思考に偏りのある男達によって範馬の身体は運ばれていった。
「ありがとう。問題も解決し、諸悪の根源も捕まえた。これからは強固な日米関係の下、変わらぬ平和が訪れるだろう。」
閣下は仰々しく頭を下げた。
「そうね。未来も大丈夫みたいよ。」
「結局津山さんだけ死んでしまいました。」
「そうだな。

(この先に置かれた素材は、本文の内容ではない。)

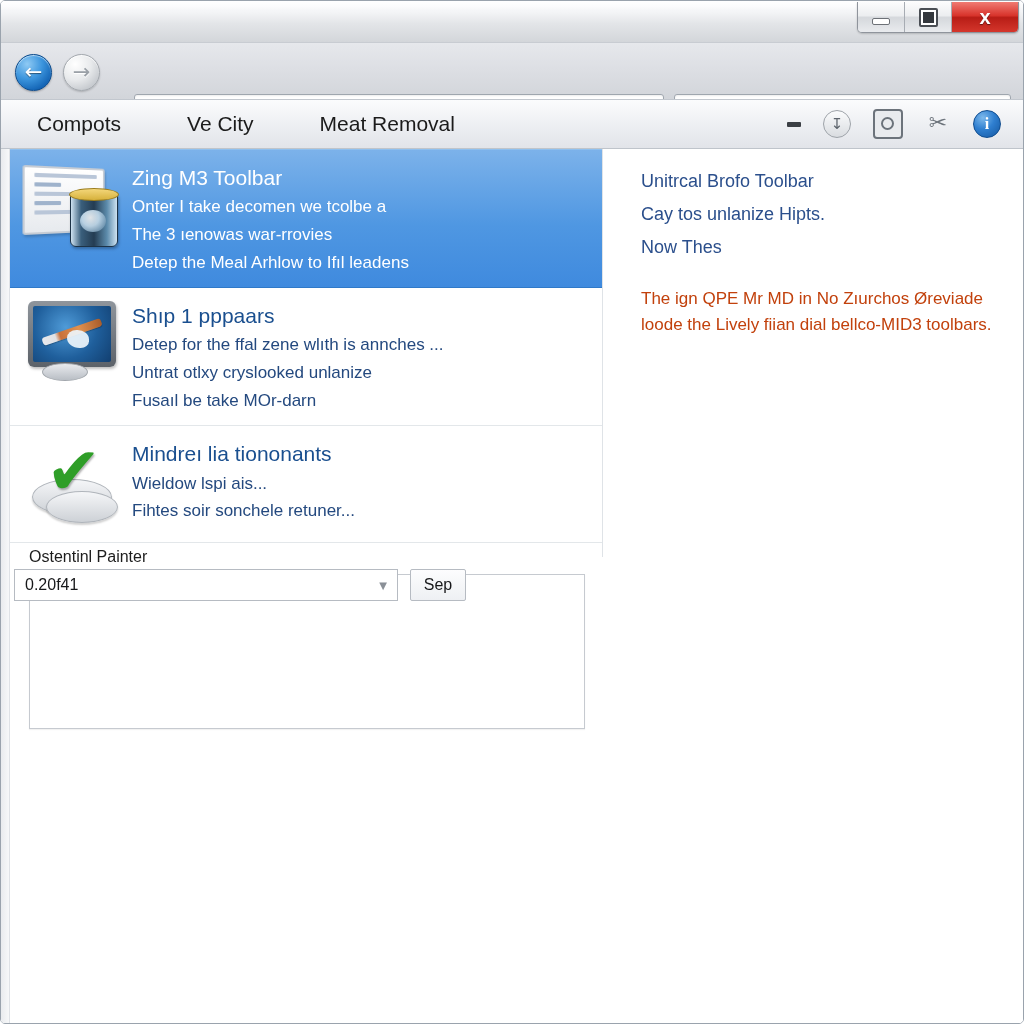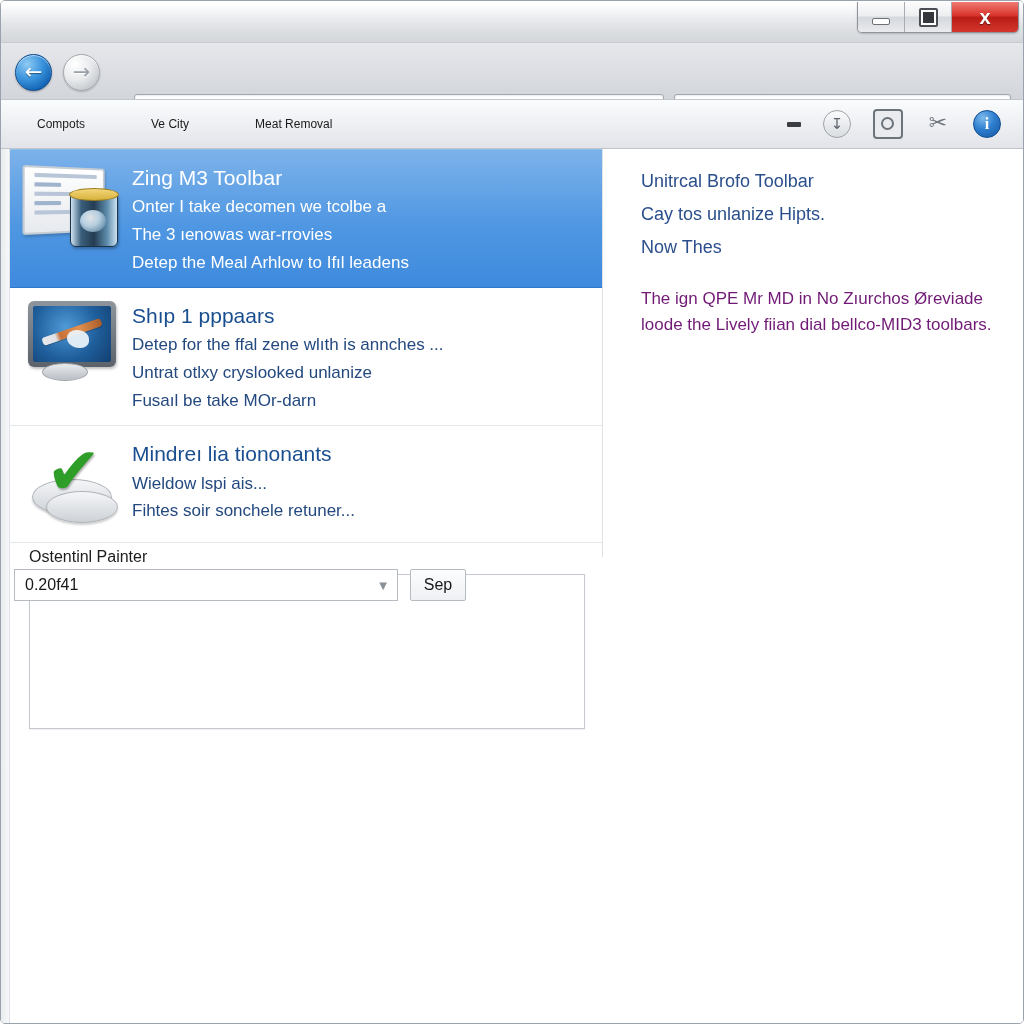"Compots" .menu-item { font-size: 12px -> 21px }
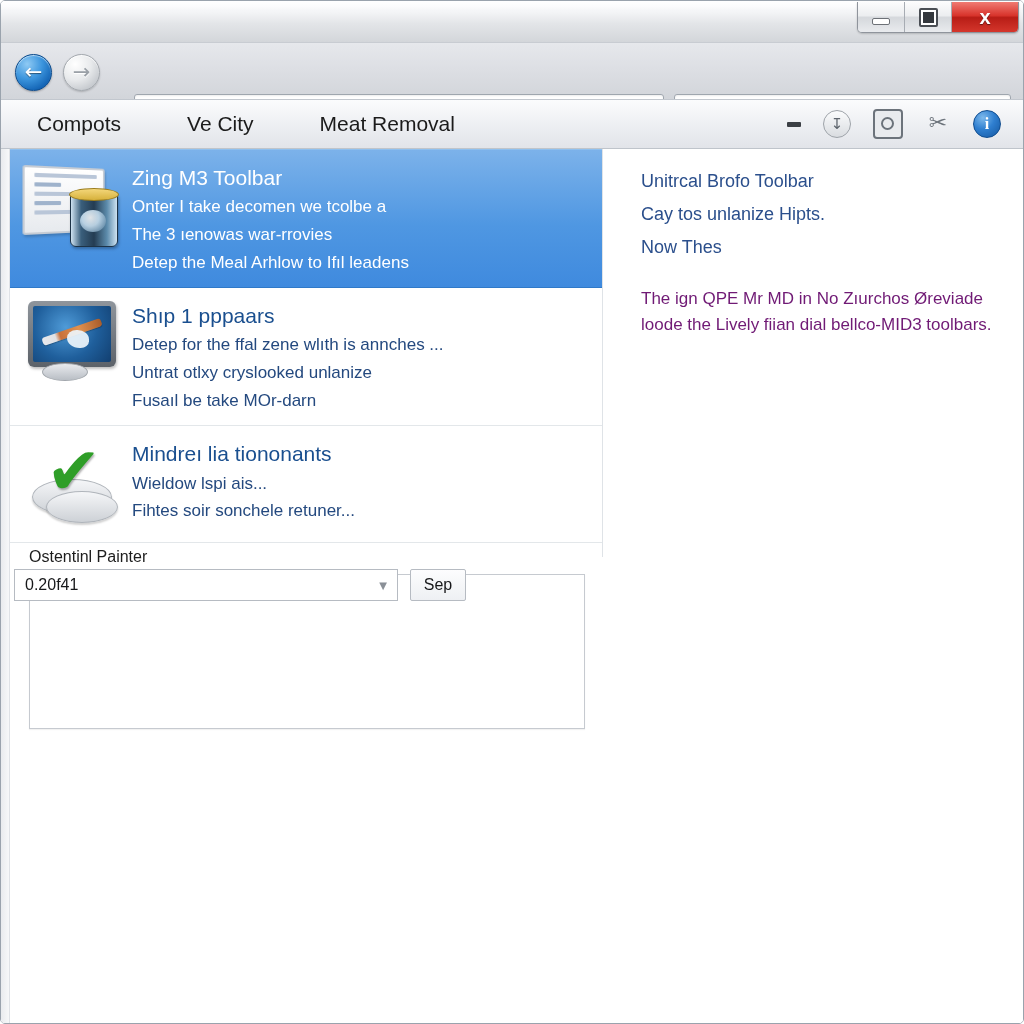"The ign QPE Mr MD" .rp-para { color: #701a75 -> #c2410c }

しかし、奴が事を起こさなければ範馬博士もそれを利用しようとはしなかっただろう。残念だが、自業自得かもしれん。」
閣下はそう言うと、背を向けて目頭を抑えた。
「ここでそんなアピールしても意味ありませんよ。」
少女は冷静だった。
無駄な犠牲を出しながらも事件は解決し、ジブたちは久方振りに外に出た。
東京タワーはいつもどおり観光客で賑わっている。
「普通に見えるけど、今の世界も変わってしまったんですよね。」
ロリ兵頭を見ながら、ジブは呟いた。
戦争が起こるかもしれない、とは兵頭の弁だが、決して冗談には聞こえない。
「大丈夫よ、ジブ。何かあっても私が守ってあげる。」
兵頭は力強くジブの身体を引き寄せた。
「わ、亜里沙さん・・・・・・。」
「正直言うとね、未来から戻ってきてすぐに思いついたのがジブをもう滅茶苦茶の好き放題にすることだったわ。でも、それは正しくなかったのね。」
「何を改心したかのように!」
「そうだ。みらいのわたし。わたしもまぜろ!さんぴ・・・」
「やめろ!ガキ!」
「ふふ、ジブは幼いのは好みじゃないのね?」
そこには妖艶に微笑むおばさんがいた。・・・年齢は重ねているが兵頭だ。
「まさか。」
「未来の私よ。」
「他にもぞくぞく来てるわ。ジブ。そう、私達が出した結論、それは時を超えてあなたを共有すること・・・・・・。」
今度は中学生くらいの兵頭だ。他にもババアの兵頭、高校生の兵頭、ジブと同い年くらいの兵頭・・・・・・。総勢数十人の兵頭。これ以上の地獄はない。
「わあああ!」
ジブは思わず叫んだ。
「それぞれの時代にも私がいるでしょう!」
「それはそれ、これはこれよ!」
「浮気者ども!」
今回の事件を通して少女は学んだ。
それは、平和の素晴らしさや大人の理不尽さなどではなく・・・・・・。
どれだけ頭が良い人間でも人間性が伴わなければ災厄でしかないという事だった。